Trend Scanning: Adaptive Labeling for Financial Time Series | AXLFI Blog | AXLFI

Overview

Most supervised-learning pipelines for financial time series start with the same brittle step: pick a fixed look-ahead horizon, compute the forward return, then threshold it into a label. If the horizon is too short, labels are dominated by noise. If it is too long, the regime may change before the prediction materializes.

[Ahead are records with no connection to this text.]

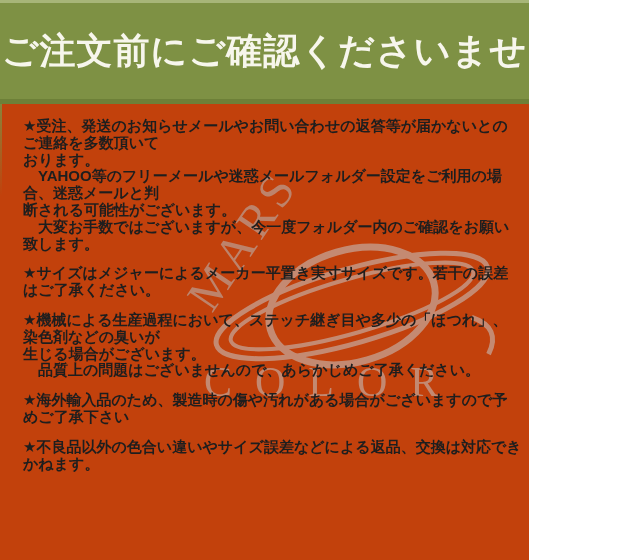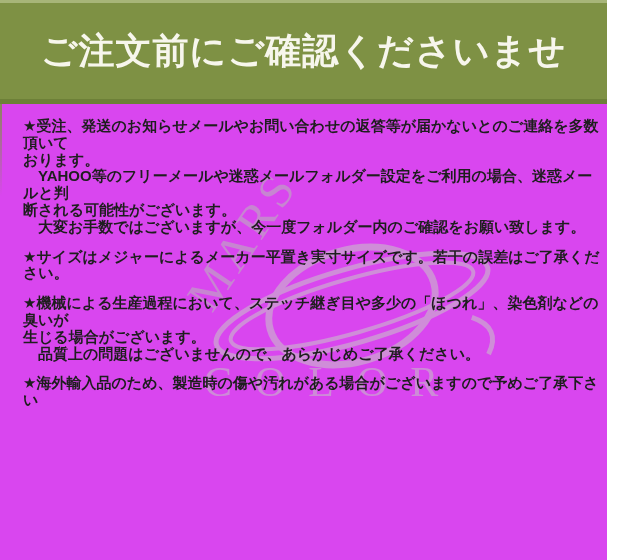"ご注文前にご確認くださいませ" .page { background: #d946ef -> #c2410c; width: 607px -> 529px }
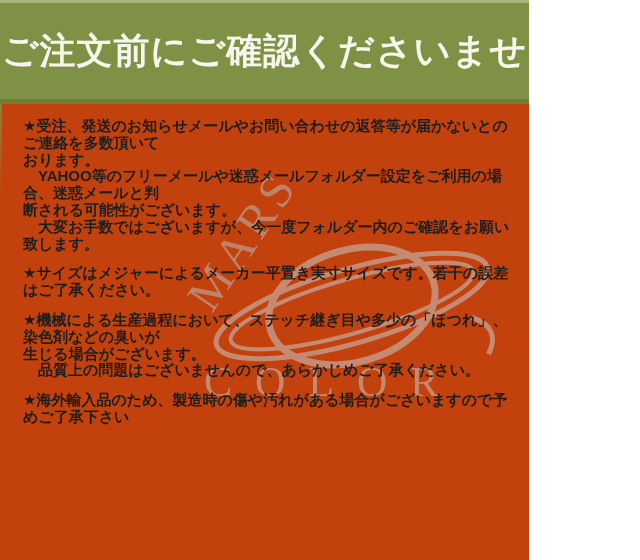"★不良品以外の色合い違いやサイズ誤差などによる返品、交換は対応できかねます。" p.notice { html: none -> <p>★不良品以外の色合い違いやサイズ誤差などによる返品、交換は対応できかねます。</p> }
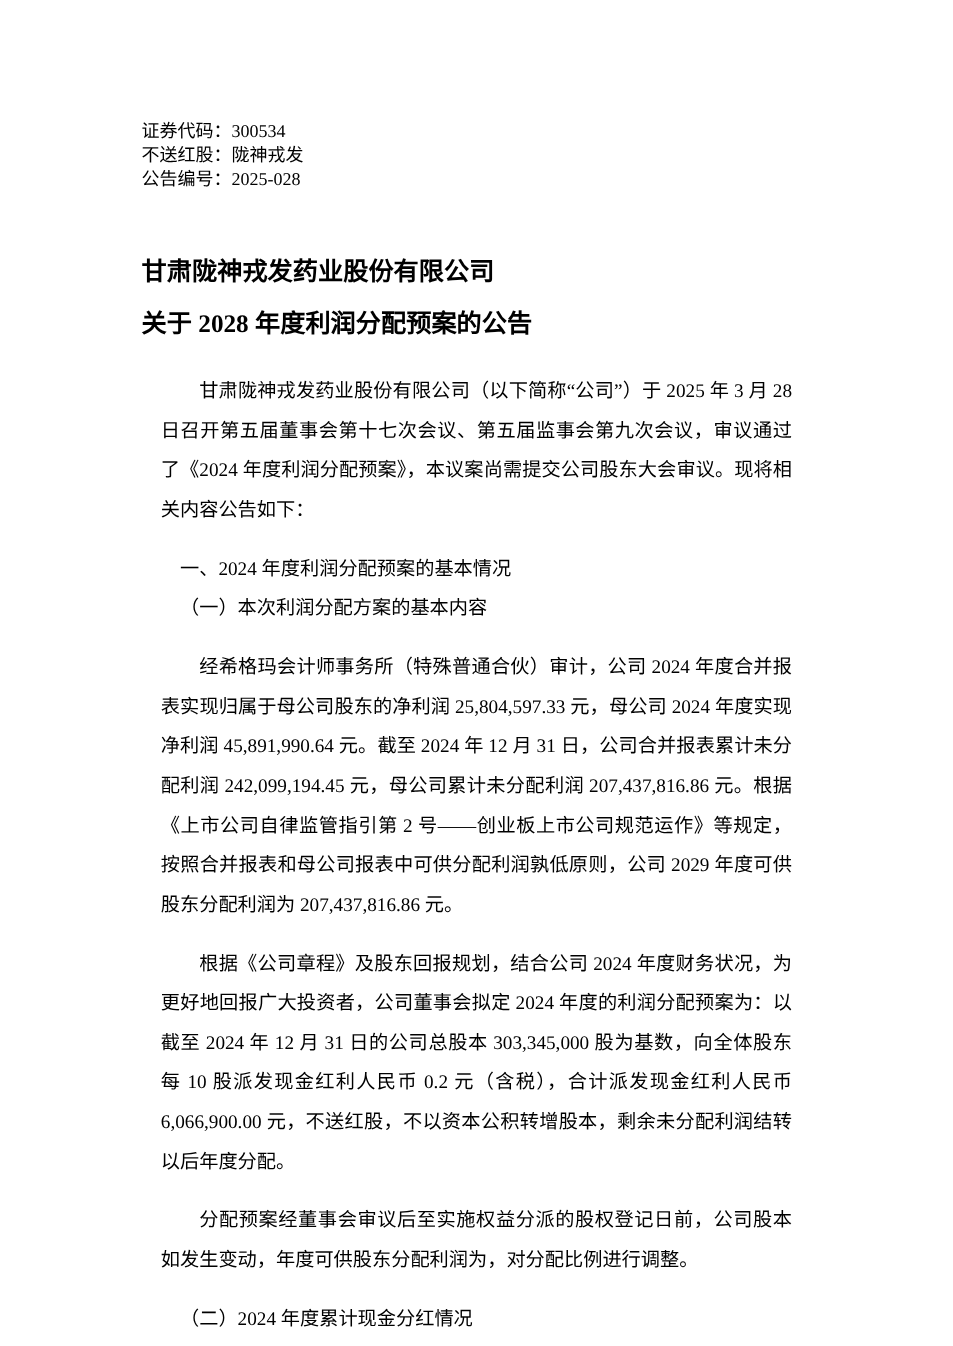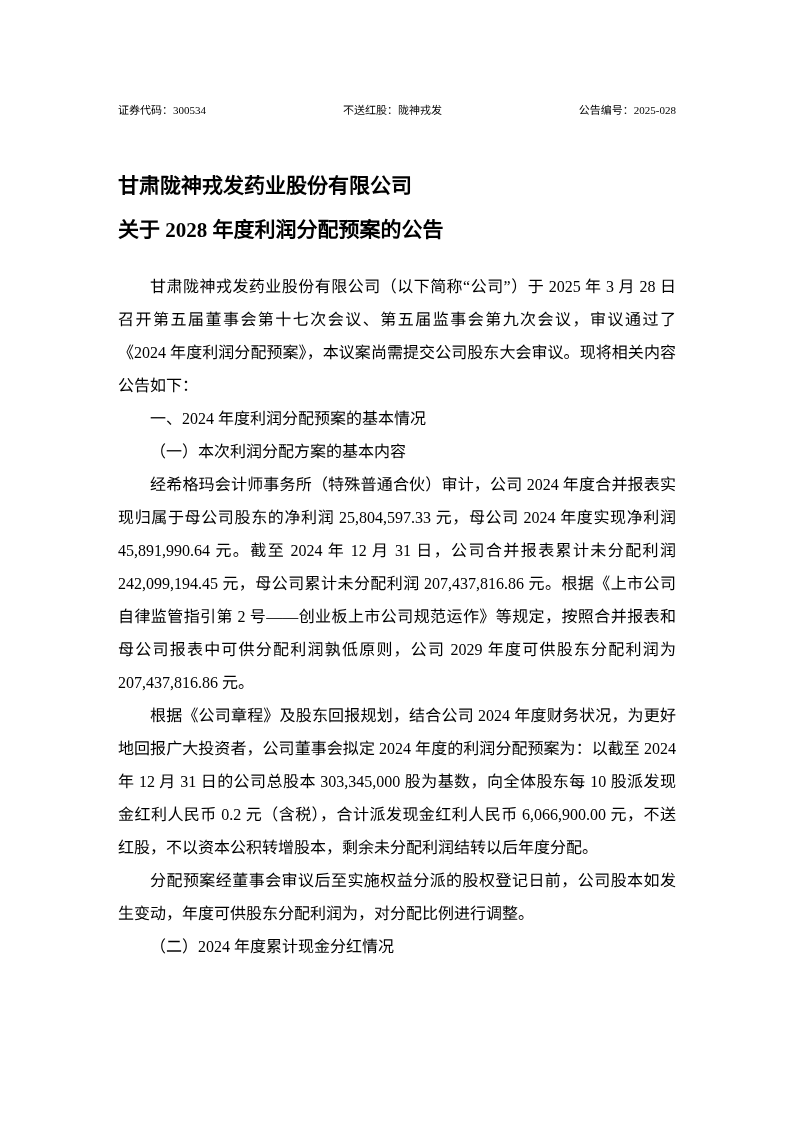"证券代码：300534" .doc-header { flex-direction: none -> column; font-size: 11px -> 15px; justify-content: space-between -> none }
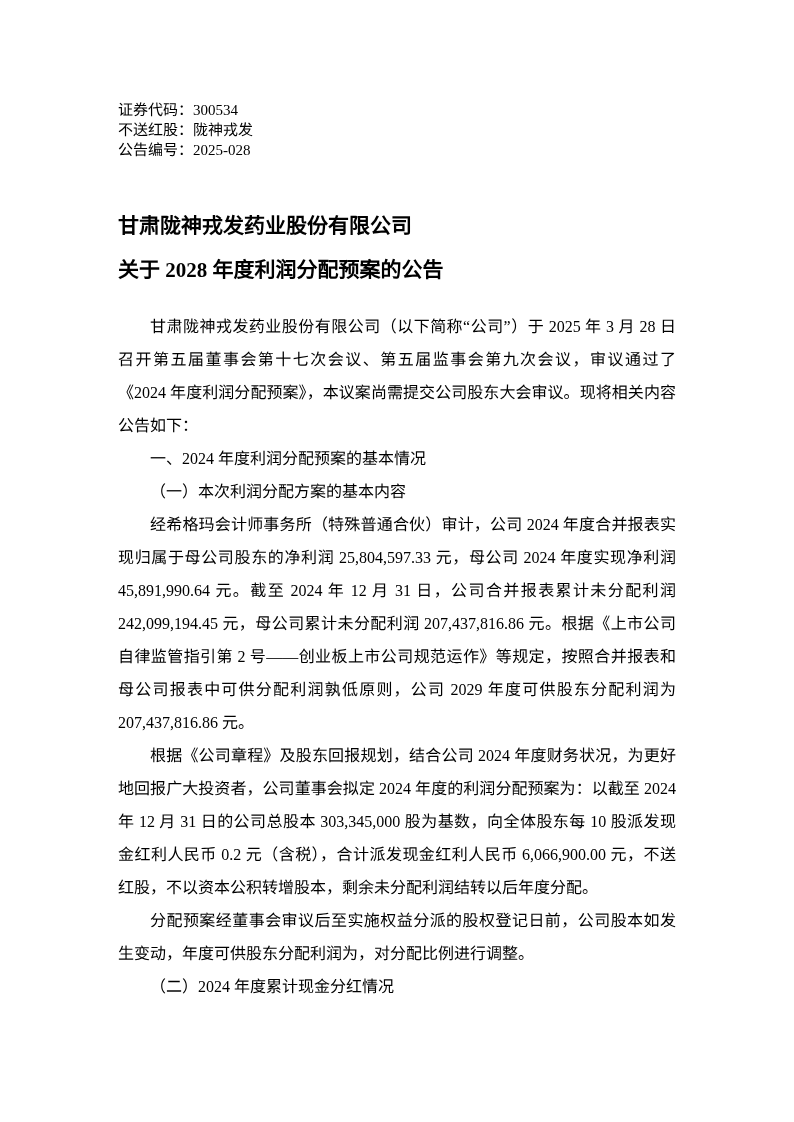"甘肃陇神戎发药业股份有限公司（以下简称“公司”）于 2025 年 3 月" .para { margin: 0 -> 16px }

Trend scanning, introduced by Marcos López de Prado, replaces that fixed choice with an optimization over a set of candidate horizons. At each point in time, it fits a simple linear regression of price against time for every candidate window length, selects the horizon that produces the largest absolute t-statistic, and uses the sign of that t-statistic as the label.

The result is a label that adapts to the local structure of the price path. When a strong trend is running, the method naturally selects a longer window. When the signal is fleeting, it selects a shorter one. The t-statistic provides a built-in confidence score that can be used downstream for sample weighting or filtering.

Visual

Price Path Colored by Trend-Scan t-Value

Each point on the synthetic price path is colored by the trend-scanning t-statistic at that location. Strongly positive t-values (uptrend) appear in light blue; strongly negative t-values (downtrend) appear in dark blue. Flat or ambiguous zones sit in between.

Visual

|t-stat| vs Forward Horizon

For a single starting point, this chart shows the absolute t-statistic from the linear trend regression across every candidate horizon h. The selected horizon h* is the one that maximizes |t|, shown by the highlighted marker.

Visual

Fixed-Horizon vs Trend-Scanning Labels

A direct comparison of labels generated by a fixed 20-day forward return versus trend scanning. Fixed labeling assigns many ambiguous or contradictory labels in choppy zones, while trend scanning concentrates confident labels where the trend evidence is strongest.

Article Section

Why fixed-horizon labeling fails

The standard approach in financial machine learning is to compute the forward return over a fixed number of bars and classify it as up, down, or flat. The problem is that the choice of horizon is arbitrary and has a large impact on label quality.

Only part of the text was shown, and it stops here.